* [ASSIGNED TASK]:
Transcribe all of the records, leaving out any pictures.

Entries taken from a collection:
== Segment start ==

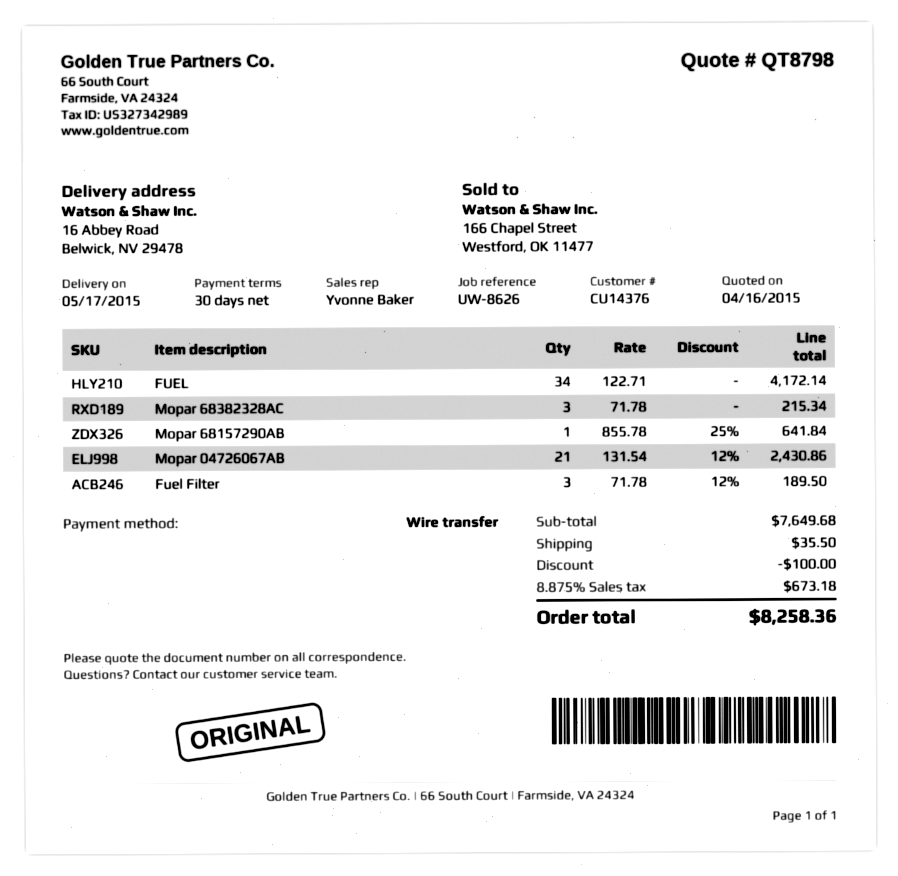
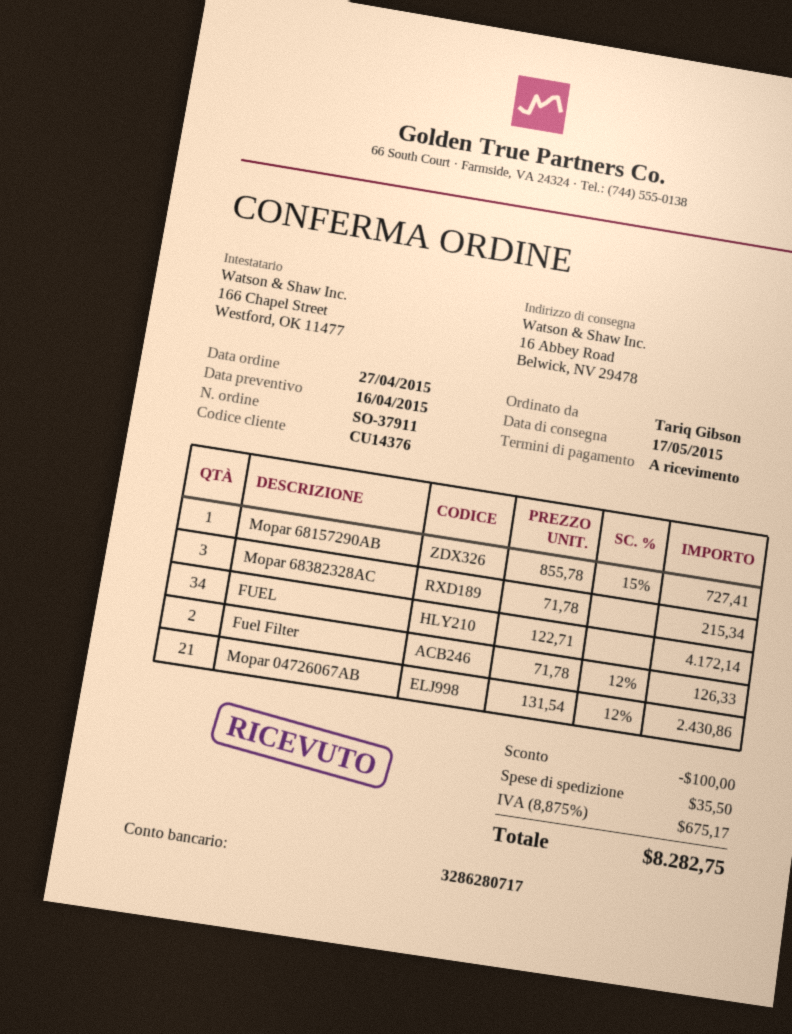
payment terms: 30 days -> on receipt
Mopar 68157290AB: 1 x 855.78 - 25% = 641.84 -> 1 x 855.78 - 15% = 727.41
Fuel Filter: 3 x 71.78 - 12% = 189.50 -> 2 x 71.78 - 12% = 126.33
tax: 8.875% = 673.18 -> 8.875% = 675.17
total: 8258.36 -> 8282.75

== Segment end ==

* [ANSWER SECTION]:
payment terms: 30 days -> on receipt
Mopar 68157290AB: 1 x 855.78 - 25% = 641.84 -> 1 x 855.78 - 15% = 727.41
Fuel Filter: 3 x 71.78 - 12% = 189.50 -> 2 x 71.78 - 12% = 126.33
tax: 8.875% = 673.18 -> 8.875% = 675.17
total: 8258.36 -> 8282.75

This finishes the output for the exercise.